I inherited this book, but it is marked fifty cents, so my aunt must have gotten a fairly good deal on it at a yard sale. It’s probably worth that much, but not more.

For those of you who don’t know, you damn kids, Paul Harvey is the Internet for radio. His news programs are full of folksy, mostly true eye-twinkling stories of Americana interspersed with drop ins for macular degeneration medicine and expensive bed systems. Sort of like Charles Brennan’s show on KMOX, except with wit, charisma, and intelligence. Paul Harvey’s The Rest of the Story features longer bits that tell an anecdote or story about a known or unknown historical persona. Once again, the stories Paul Harvey tells are as true as the Internet: probably true, but don’t base a doctoral dissertation on the premise or anecdote.

This book captures 81 stories of that nature. Paul Aurandt, Paul Harvey’s child (not a love child left behind in Indiana, either; Aurandt is Paul Harvey’s last name) collects them, and although I don’t know if it’s really the case, I suspect he wrote them. Did Paul Harvey read them on the air? Who knows? The style, unfortunately, reflects that tone and pacing, though.
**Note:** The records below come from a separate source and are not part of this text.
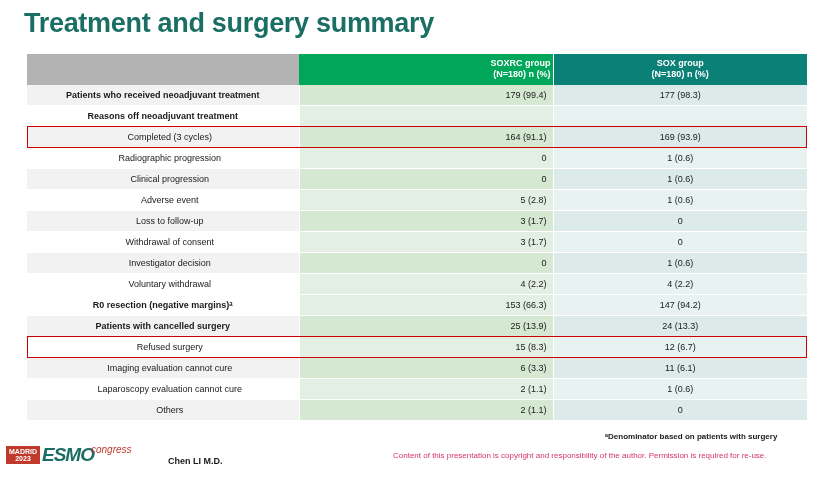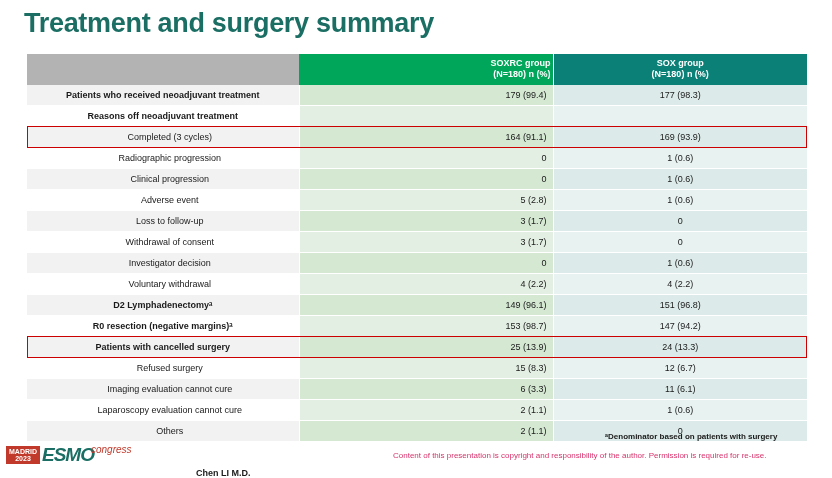"D2 Lymphadenectomyᵃ" tr.alt { html: <tr> <td>D2 Lymphadenectomyᵃ</td> <td>149 (96.1)</td> <td>151 (96.8)</td> </tr> -> none }
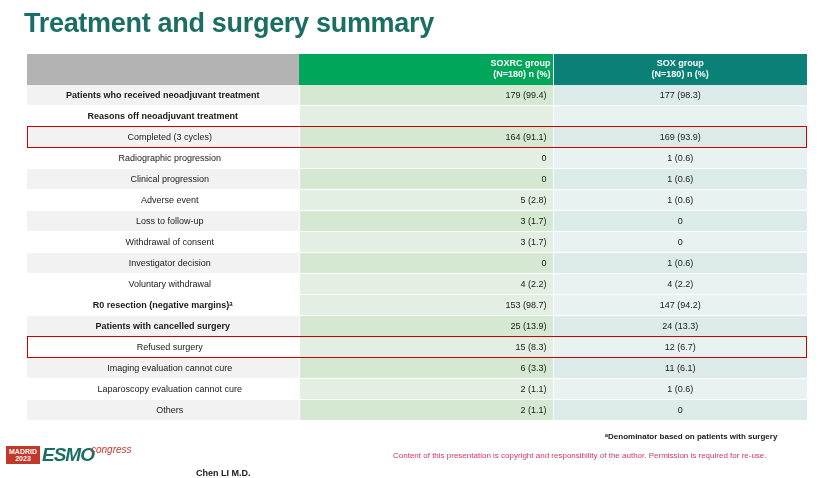"153 (98.7)" td.val-a { text: 98.7 -> 66.3 }
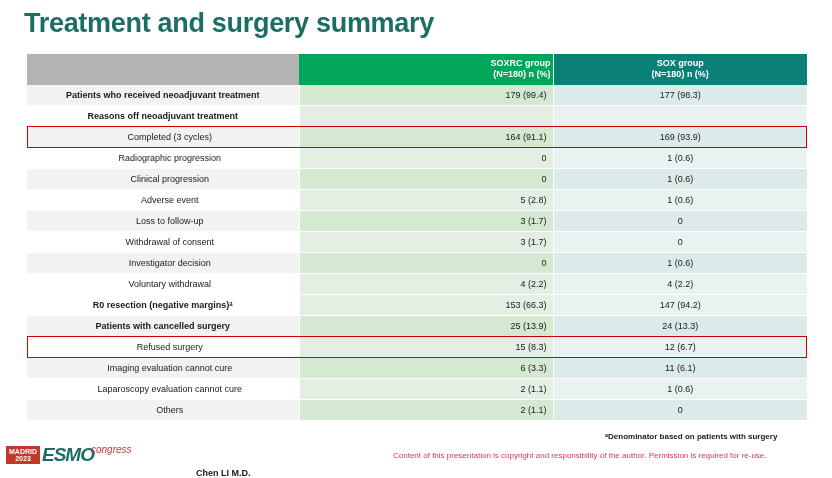"Chen LI M.D." div.presenter { margin-left: 28px -> none; top: 468px -> 456px }
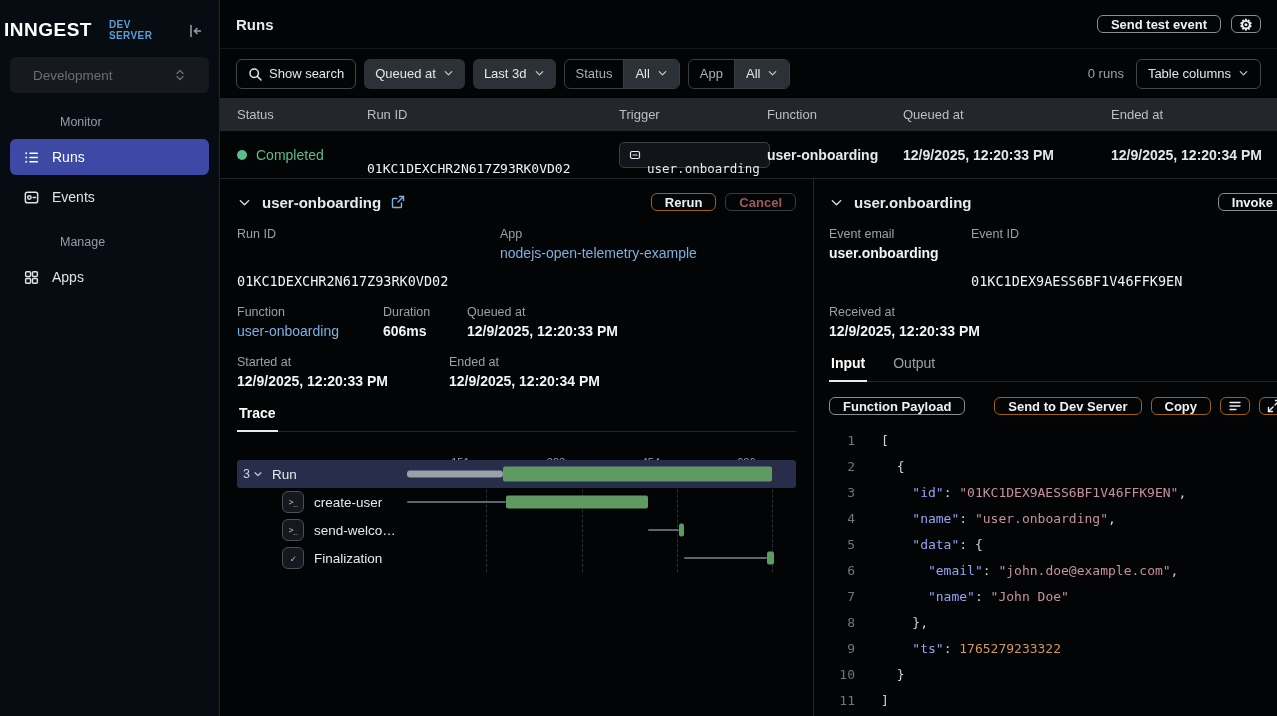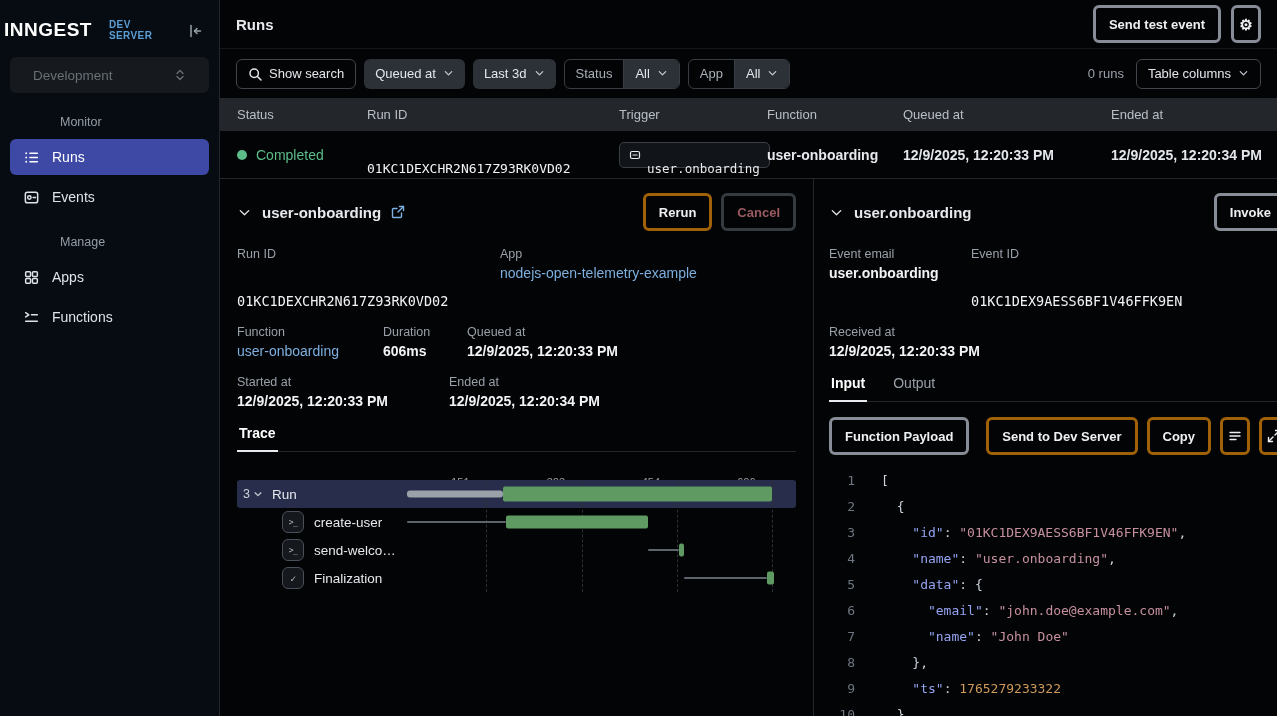"Send test event" .btn { border: 3px solid #a16207 -> 1px solid #a16207; height: 38px -> 18px }
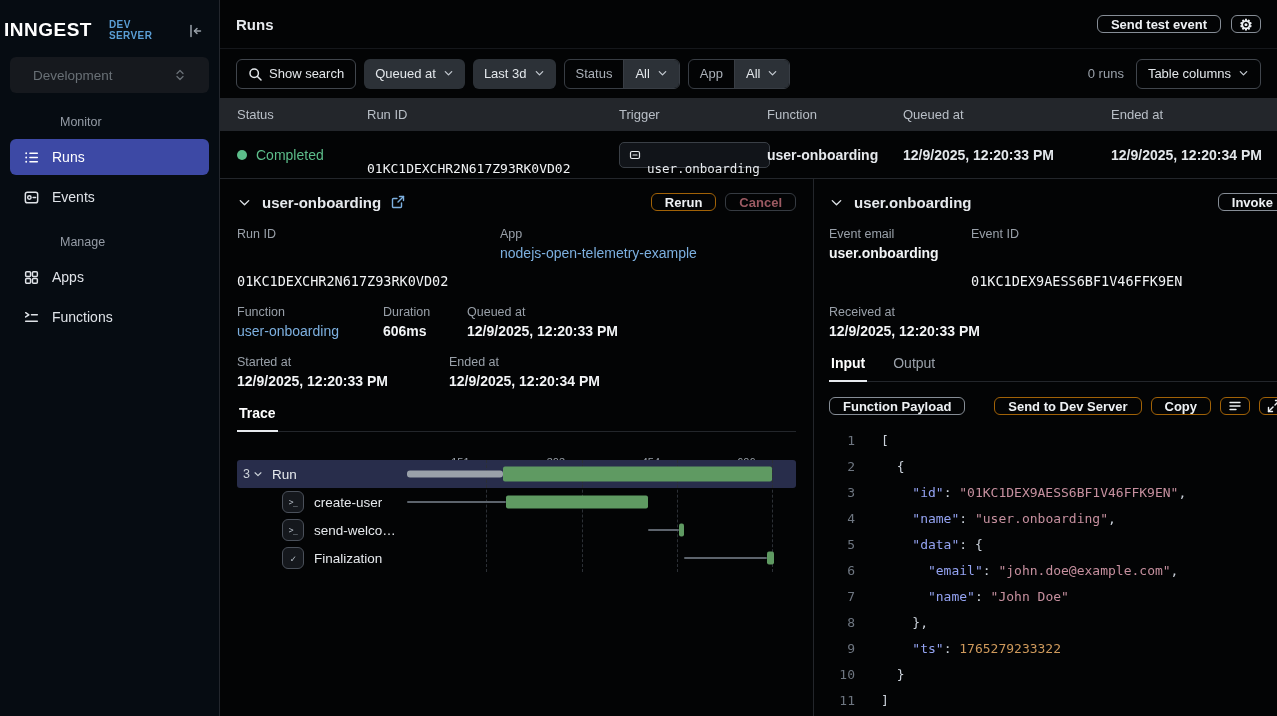"Functions" div.sb-item { html: <div> <svg> <path></path> <path></path> <path></path> </svg> <span>Functions</span> </div> -> none }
Unfortunately, the pacing of a short radio program doesn’t translate well to the page. It’s too short and choppy. I’ve a similar complaint to Charles Osgood for his collections of The Osgood Files. It’s odd, though, that radio doesn’t translate well, whereas television vignettes of similar duration–such as Dennis Miller’s rants or Andy Rooney’s minutes–do. Were I that interested, I would break down and scan the programs for variations in rhythm displayed when the speaker knows he cannot see the audience and they him.

At any rate, the book was a quick read, easy to pick up for a short duration of reading, and engaging in that these stories want you to guess before the conclusion whose story you’re reading. So it’s a short time waster, brain fodder, and probably eighty percent or more accurate.